### WHAT YOU NEED TO DO
Your answer must be the data repeated exactly, with no pictures in it.

### EXERCISE DATA
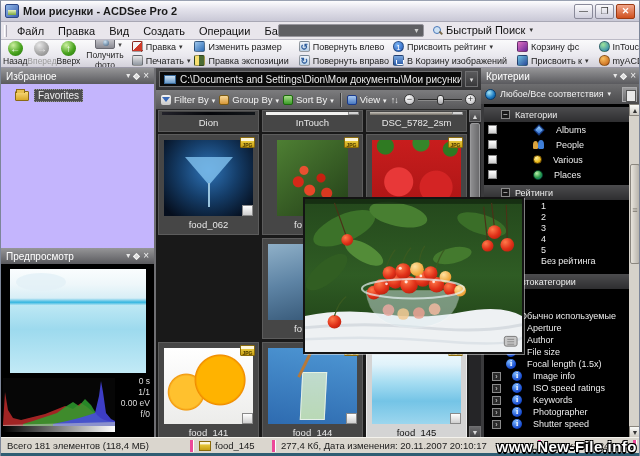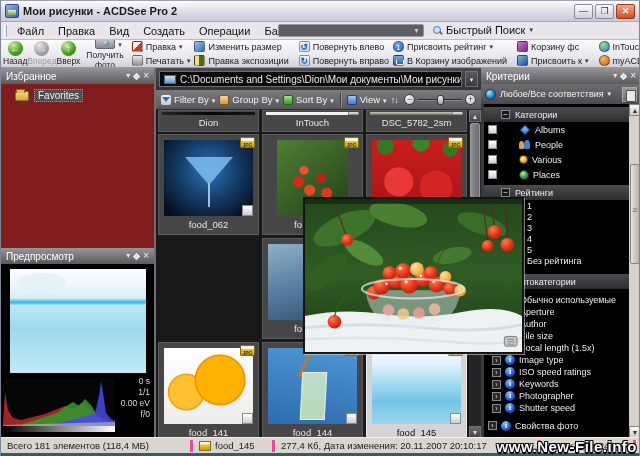--- a/index.html
+++ b/index.html
@@ -80,21 +80,21 @@
 
   
   .phead { height:16px; background:linear-gradient(#969698,#5a5a5e); display:flex; align-items:center;
     padding:0 5px; color:#fff; font-size:10px; }
   .phead .hsp { margin-left:auto; display:flex; align-items:center; gap:4px; }
   .hico { color:#e8e8e8; font-size:8px; line-height:10px; }
   .pin { width:5px; height:5px; background:#d8d8d8; border:1px solid #f4f4f4; transform:rotate(45deg); position:relative; }
   .hx { font-size:10px; color:#f0f0f0; line-height:10px; }
 
   
-  .fav { position:absolute; left:0; top:67px; width:153px; height:180px; background:#7f1d1d; }
+  .fav { position:absolute; left:0; top:67px; width:153px; height:180px; background:#c4b5fd; }
   .favrow { display:flex; align-items:center; gap:5px; padding:5px 0 0 14px; }
   .folder { width:14px; height:10px; background:linear-gradient(#f8d878,#d8a828); border:1px solid #8a6a14;
     border-radius:1px; position:relative; }
   .folder::before { content:""; position:absolute; left:0; top:-3px; width:7px; height:3px;
     background:#e8c050; border:1px solid #8a6a14; border-bottom:none; }
   .favlabel { font-size:10px; color:#f0f0f0; background:#4e4e50; border:1px dotted #9a9a9a; padding:0 3px; }
 
   
   .preview { position:absolute; left:0; top:247px; width:153px; height:190px; background:#000; }
   .pv-img { position:absolute; left:9px; top:21px; width:136px; height:104px;
@@ -205,21 +205,21 @@
   .mpage { margin-left:auto; width:15px; height:15px; background:linear-gradient(#9a9a9c,#6e6e70);
     border:1px solid #aaaaac; position:relative; }
   .mpage::after { content:""; position:absolute; left:3px; top:2px; width:8px; height:10px; background:#e8e8e8;
     border:1px solid #555; }
   .ctree { position:absolute; left:3px; top:36px; right:12px; bottom:0; background:#000; overflow:hidden;
     font-size:9px; color:#ececec; }
   .band { height:15px; background:linear-gradient(#4c4c4e,#2e2e30); display:flex; align-items:center; gap:5px;
     padding-left:17px; margin-top:3px; }
   .secico { width:9px; height:9px; background:#1a1a1a; border:1px solid #8a8a8a; color:#e8e8e8; font-size:8px;
     line-height:7px; text-align:center; flex:none; }
-  .trow { display:flex; align-items:center; gap:4px; height:15px; padding-left:4px; }
+  .trow { display:flex; align-items:center; gap:11px; height:15px; padding-left:4px; }
   .trow.rate { height:11px; }
   .trow.common { height:12px; padding-left:22px; }
   .cb { width:9px; height:9px; flex:none; background:linear-gradient(#ffffff,#cfcfcf); border:1px solid #8a8a8a; }
   .sp16 { width:14px; flex:none; }
   .sp24 { width:22px; flex:none; }
   .dmd { width:8px; height:8px; flex:none; transform:rotate(45deg); margin:0 2px;
     background:linear-gradient(135deg,#9fd4ff,#2a6bd4); border:1px solid #123a8a; }
   .ppl { width:12px; height:9px; flex:none; position:relative; }
   .ppl::before { content:""; position:absolute; left:0; top:1px; width:5px; height:8px;
     border-radius:50% 50% 20% 20%; background:#d9a23c; }
@@ -227,21 +227,21 @@
     border-radius:50% 50% 20% 20%; background:#3f7fd9; }
   .glb { width:10px; height:10px; border-radius:50%; flex:none;
     background:radial-gradient(circle at 35% 30%, #b8f0a8, #2a9a4a 55%, #0a6a8a); border:1px solid #064a2a; }
   .var { width:9px; height:9px; border-radius:50%; flex:none;
     background:radial-gradient(circle at 35% 30%, #fff0a0, #e8b818 60%, #a87808); border:1px solid #6a4a04; }
   .info { width:10px; height:10px; border-radius:50%; flex:none;
     background:radial-gradient(circle at 35% 28%, #7ab8ff, #1a4ed0 65%, #0a2a88); color:#fff; font-size:8px;
     font-weight:bold; text-align:center; line-height:10px; font-family:"Liberation Serif", serif; }
   .expbox { width:9px; height:9px; flex:none; background:#2a2a2a; border:1px solid #8a8a8a; color:#ddd;
     font-size:7px; line-height:8px; text-align:center; }
-  .commonlabel { height:13px; display:flex; align-items:center; padding-left:36px; margin-top:4px; }
+  .commonlabel { height:13px; display:flex; align-items:center; padding-left:36px; margin-top:20px; }
   .cscroll { position:absolute; right:0; top:36px; bottom:0; width:12px; background:#d6d2ca; }
   .carr { position:absolute; left:0; width:12px; height:12px; background:linear-gradient(#fafaf8,#cfcbc3);
     border:1px solid #8a867e; color:#333; font-size:7px; text-align:center; line-height:11px; }
   .cthumb { position:absolute; left:1px; top:60px; width:10px; height:100px;
     background:linear-gradient(90deg,#e8e4dc,#b8b4ac); border:1px solid #8a867e; border-radius:2px; }
   .cthumb::after { content:"≡"; display:block; text-align:center; color:#7a766e; font-size:9px; margin-top:40px; }
 
   
   .popup { position:absolute; left:302px; top:196px; width:221px; height:157px; border:2px solid #141414;
     z-index:50; box-shadow:1px 1px 0 rgba(230,230,230,.55); }
@@ -644,21 +644,21 @@
           <span class="info">i</span>
           <span>File size</span>
         </div>
       <div class="trow common">
           <span class="info">i</span>
           <span>Focal length (1.5x)</span>
         </div>
       <div class="trow common" style="padding-left:8px;">
           <span class="expbox">›</span>
           <span class="info">i</span>
-          <span>Image type</span>
+          <span>Image info</span>
         </div>
       <div class="trow common" style="padding-left:8px;">
           <span class="expbox">›</span>
           <span class="info">i</span>
           <span>ISO speed ratings</span>
         </div>
       <div class="trow common" style="padding-left:8px;">
           <span class="expbox">›</span>
           <span class="info">i</span>
           <span>Keywords</span>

### ANSWER TO THIS PROBLEM
--- a/index.html
+++ b/index.html
@@ -80,21 +80,21 @@
 
   
   .phead { height:16px; background:linear-gradient(#969698,#5a5a5e); display:flex; align-items:center;
     padding:0 5px; color:#fff; font-size:10px; }
   .phead .hsp { margin-left:auto; display:flex; align-items:center; gap:4px; }
   .hico { color:#e8e8e8; font-size:8px; line-height:10px; }
   .pin { width:5px; height:5px; background:#d8d8d8; border:1px solid #f4f4f4; transform:rotate(45deg); position:relative; }
   .hx { font-size:10px; color:#f0f0f0; line-height:10px; }
 
   
-  .fav { position:absolute; left:0; top:67px; width:153px; height:180px; background:#7f1d1d; }
+  .fav { position:absolute; left:0; top:67px; width:153px; height:180px; background:#c4b5fd; }
   .favrow { display:flex; align-items:center; gap:5px; padding:5px 0 0 14px; }
   .folder { width:14px; height:10px; background:linear-gradient(#f8d878,#d8a828); border:1px solid #8a6a14;
     border-radius:1px; position:relative; }
   .folder::before { content:""; position:absolute; left:0; top:-3px; width:7px; height:3px;
     background:#e8c050; border:1px solid #8a6a14; border-bottom:none; }
   .favlabel { font-size:10px; color:#f0f0f0; background:#4e4e50; border:1px dotted #9a9a9a; padding:0 3px; }
 
   
   .preview { position:absolute; left:0; top:247px; width:153px; height:190px; background:#000; }
   .pv-img { position:absolute; left:9px; top:21px; width:136px; height:104px;
@@ -205,21 +205,21 @@
   .mpage { margin-left:auto; width:15px; height:15px; background:linear-gradient(#9a9a9c,#6e6e70);
     border:1px solid #aaaaac; position:relative; }
   .mpage::after { content:""; position:absolute; left:3px; top:2px; width:8px; height:10px; background:#e8e8e8;
     border:1px solid #555; }
   .ctree { position:absolute; left:3px; top:36px; right:12px; bottom:0; background:#000; overflow:hidden;
     font-size:9px; color:#ececec; }
   .band { height:15px; background:linear-gradient(#4c4c4e,#2e2e30); display:flex; align-items:center; gap:5px;
     padding-left:17px; margin-top:3px; }
   .secico { width:9px; height:9px; background:#1a1a1a; border:1px solid #8a8a8a; color:#e8e8e8; font-size:8px;
     line-height:7px; text-align:center; flex:none; }
-  .trow { display:flex; align-items:center; gap:4px; height:15px; padding-left:4px; }
+  .trow { display:flex; align-items:center; gap:11px; height:15px; padding-left:4px; }
   .trow.rate { height:11px; }
   .trow.common { height:12px; padding-left:22px; }
   .cb { width:9px; height:9px; flex:none; background:linear-gradient(#ffffff,#cfcfcf); border:1px solid #8a8a8a; }
   .sp16 { width:14px; flex:none; }
   .sp24 { width:22px; flex:none; }
   .dmd { width:8px; height:8px; flex:none; transform:rotate(45deg); margin:0 2px;
     background:linear-gradient(135deg,#9fd4ff,#2a6bd4); border:1px solid #123a8a; }
   .ppl { width:12px; height:9px; flex:none; position:relative; }
   .ppl::before { content:""; position:absolute; left:0; top:1px; width:5px; height:8px;
     border-radius:50% 50% 20% 20%; background:#d9a23c; }
@@ -227,21 +227,21 @@
     border-radius:50% 50% 20% 20%; background:#3f7fd9; }
   .glb { width:10px; height:10px; border-radius:50%; flex:none;
     background:radial-gradient(circle at 35% 30%, #b8f0a8, #2a9a4a 55%, #0a6a8a); border:1px solid #064a2a; }
   .var { width:9px; height:9px; border-radius:50%; flex:none;
     background:radial-gradient(circle at 35% 30%, #fff0a0, #e8b818 60%, #a87808); border:1px solid #6a4a04; }
   .info { width:10px; height:10px; border-radius:50%; flex:none;
     background:radial-gradient(circle at 35% 28%, #7ab8ff, #1a4ed0 65%, #0a2a88); color:#fff; font-size:8px;
     font-weight:bold; text-align:center; line-height:10px; font-family:"Liberation Serif", serif; }
   .expbox { width:9px; height:9px; flex:none; background:#2a2a2a; border:1px solid #8a8a8a; color:#ddd;
     font-size:7px; line-height:8px; text-align:center; }
-  .commonlabel { height:13px; display:flex; align-items:center; padding-left:36px; margin-top:4px; }
+  .commonlabel { height:13px; display:flex; align-items:center; padding-left:36px; margin-top:20px; }
   .cscroll { position:absolute; right:0; top:36px; bottom:0; width:12px; background:#d6d2ca; }
   .carr { position:absolute; left:0; width:12px; height:12px; background:linear-gradient(#fafaf8,#cfcbc3);
     border:1px solid #8a867e; color:#333; font-size:7px; text-align:center; line-height:11px; }
   .cthumb { position:absolute; left:1px; top:60px; width:10px; height:100px;
     background:linear-gradient(90deg,#e8e4dc,#b8b4ac); border:1px solid #8a867e; border-radius:2px; }
   .cthumb::after { content:"≡"; display:block; text-align:center; color:#7a766e; font-size:9px; margin-top:40px; }
 
   
   .popup { position:absolute; left:302px; top:196px; width:221px; height:157px; border:2px solid #141414;
     z-index:50; box-shadow:1px 1px 0 rgba(230,230,230,.55); }
@@ -644,21 +644,21 @@
           <span class="info">i</span>
           <span>File size</span>
         </div>
       <div class="trow common">
           <span class="info">i</span>
           <span>Focal length (1.5x)</span>
         </div>
       <div class="trow common" style="padding-left:8px;">
           <span class="expbox">›</span>
           <span class="info">i</span>
-          <span>Image type</span>
+          <span>Image info</span>
         </div>
       <div class="trow common" style="padding-left:8px;">
           <span class="expbox">›</span>
           <span class="info">i</span>
           <span>ISO speed ratings</span>
         </div>
       <div class="trow common" style="padding-left:8px;">
           <span class="expbox">›</span>
           <span class="info">i</span>
           <span>Keywords</span>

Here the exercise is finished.